╭─ THE RECORDS

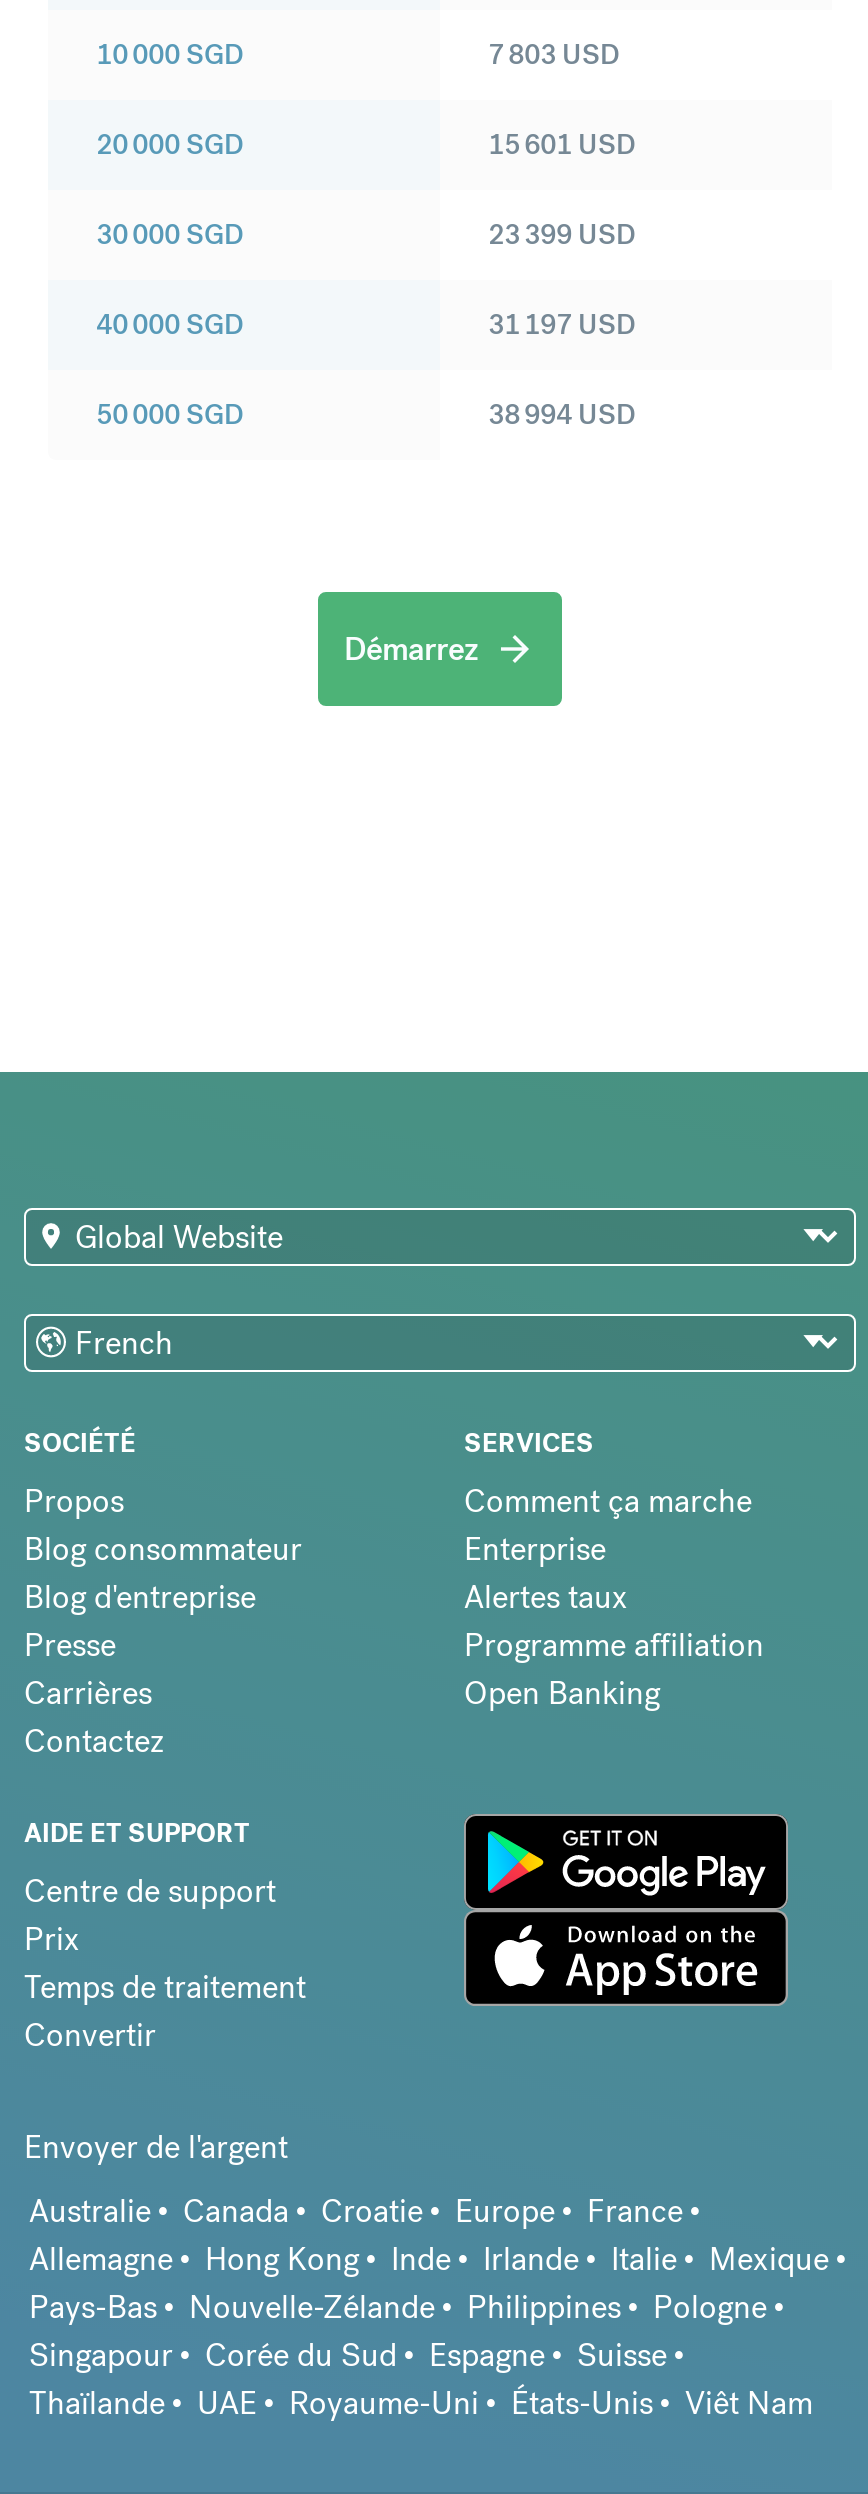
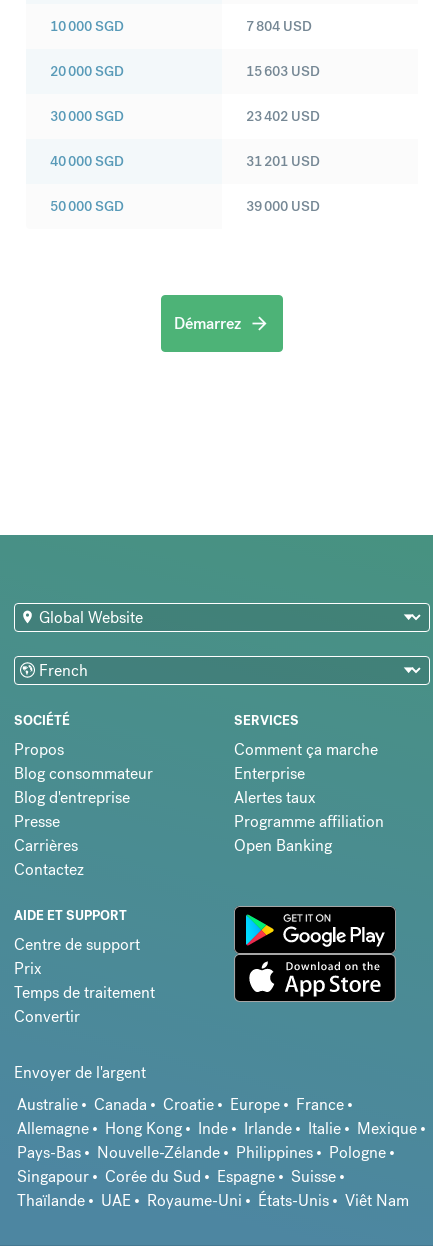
- 7 803 USD
+ 7 804 USD

- 15 601 USD
+ 15 603 USD

- 23 399 USD
+ 23 402 USD

- 31 197 USD
+ 31 201 USD

- 38 994 USD
+ 39 000 USD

╰─

▸ ABOUT THIS EXERCISE
Your task is to reproduce every record exactly while omitting the pictures.

▸ YOUR RESPONSE
- 7 803 USD
+ 7 804 USD

- 15 601 USD
+ 15 603 USD

- 23 399 USD
+ 23 402 USD

- 31 197 USD
+ 31 201 USD

- 38 994 USD
+ 39 000 USD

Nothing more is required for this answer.